Anger is a feeling that ranges from mild irritation to intense rage. Everyone gets angry sometimes. It’s a natural reaction to feeling threatened, mistreated, victimized or frustrated. Anger can have positive effects, like motivating you to change things that are making you unhappy. But it can also have negative effects. It can make you act without thinking and hurt people with harsh words or violence.

Feeling angry is not a problem in itself. It becomes a problem if the anger is too intense, if you feel it too often or if you express it inappropriately. What’s “inappropriately?” People with anger-management problems frequently respond to their angry feelings with aggressive behavior. They tend to act without thinking about the consequences. That can hurt relationships, academic performance, chances for a successful career and may even get them into trouble with the law.

Four Myths About Anger

We all need to learn to deal with anger effectively, but the first step is separating truth from myth. Here are four common myths.

Myth #1: People can’t change how they react when angry.

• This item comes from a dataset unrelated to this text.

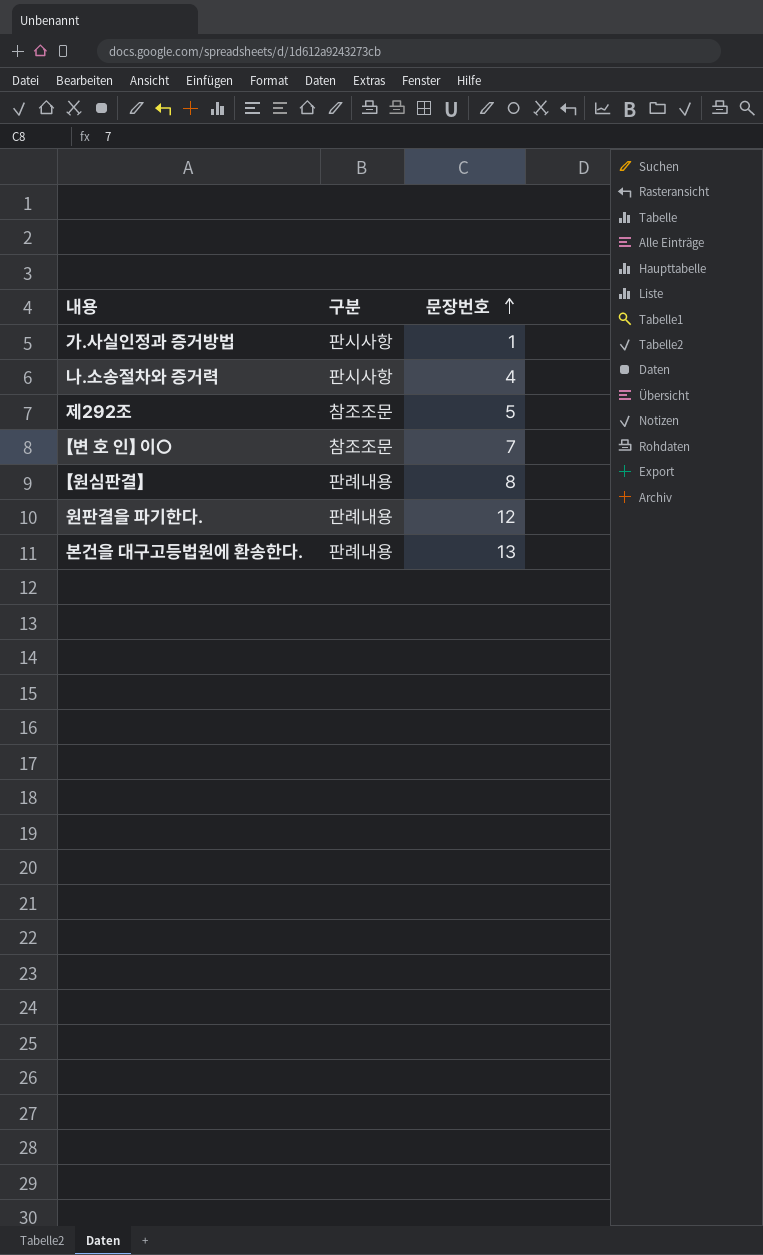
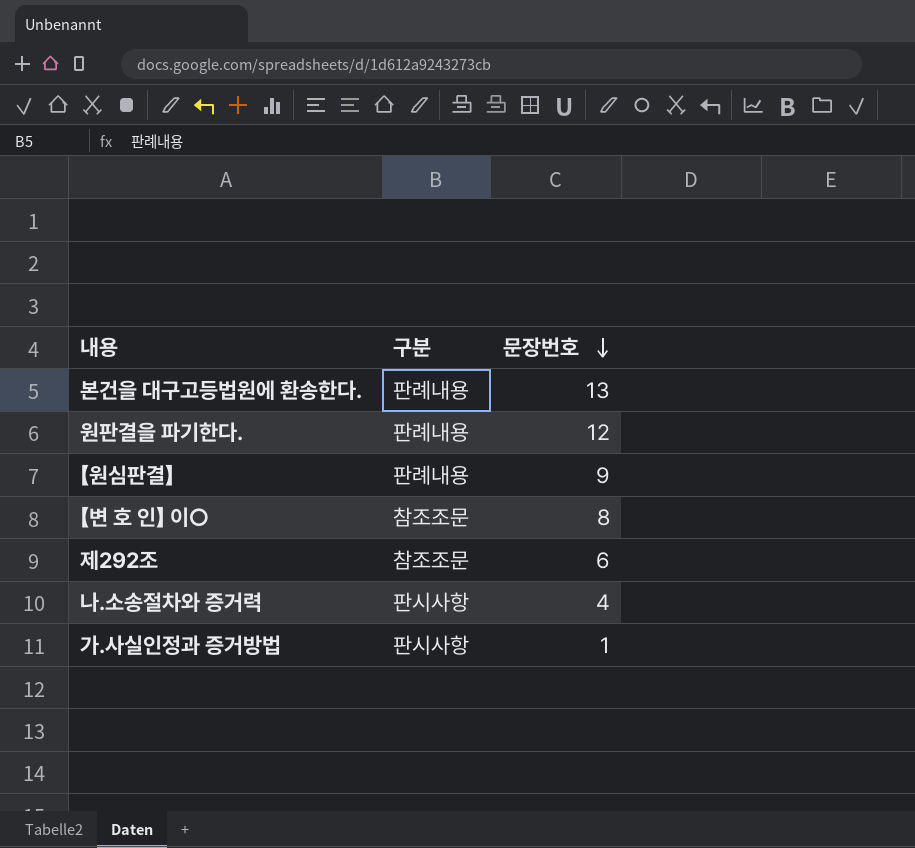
row order: 문장번호 ascending -> 문장번호 descending
【원심판결】 | 문장번호: 8 -> 9
【변 호 인】 이○ | 문장번호: 7 -> 8
제292조 | 문장번호: 5 -> 6

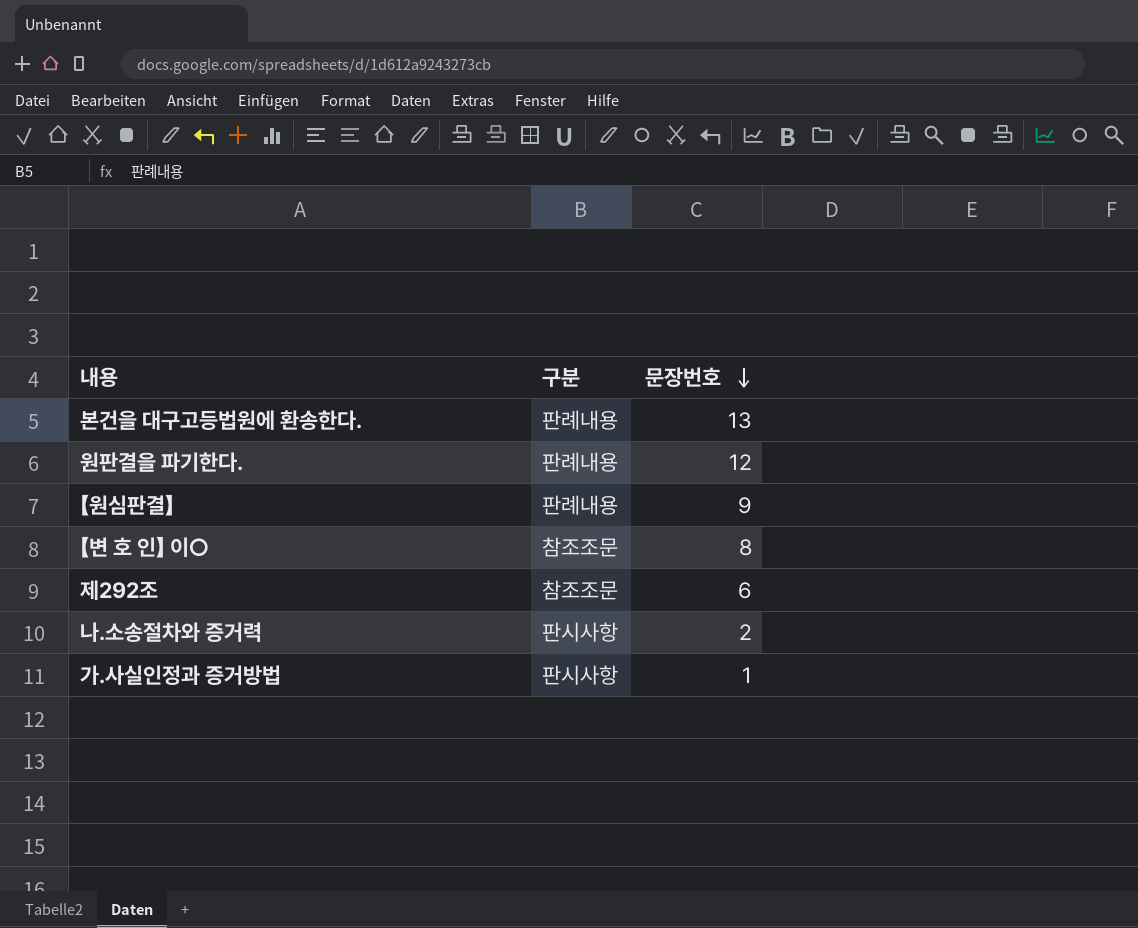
나.소송절차와 증거력 | 문장번호: 4 -> 2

People are not born with set ways to express anger. Research shows that the ways we express anger are learned behaviors. That means we can “unlearn” destructive old habits and learn good new ones, making our anger work for us rather than against us.

Myth #2: Anger equals aggression.

Anger is not the same as aggression. Aggression is behavior that includes insults, threats and physical violence. Anger is an emotion that does not necessarily lead to aggression. Just because you feel angry doesn’t mean you must express that anger by acting aggressively. Anger does not have to increase until it’s released by losing your temper, shouting or hitting. You can have angry feelings and still control your behavior. Myth #3: Letting your anger explode is healthy.

On the contrary: Screaming or telling someone off is not a good way to release anger. In fact, studies have shown that people who express anger in these ways only encourage their own aggressive behavior and then suffer the consequences. There are much more effective ways to deal with your anger. See “Managing Your Anger” for ways to keep your cool and achieve your goals.

Myth #4: People need to be aggressive to get what they want.

Many people confuse aggression with assertiveness, but they are not the same. Assertiveness is a way of saying how you feel and what you want while being respectful of other people. If you don’t blame, insult or threaten, people will be much more likely to listen to you and make changes.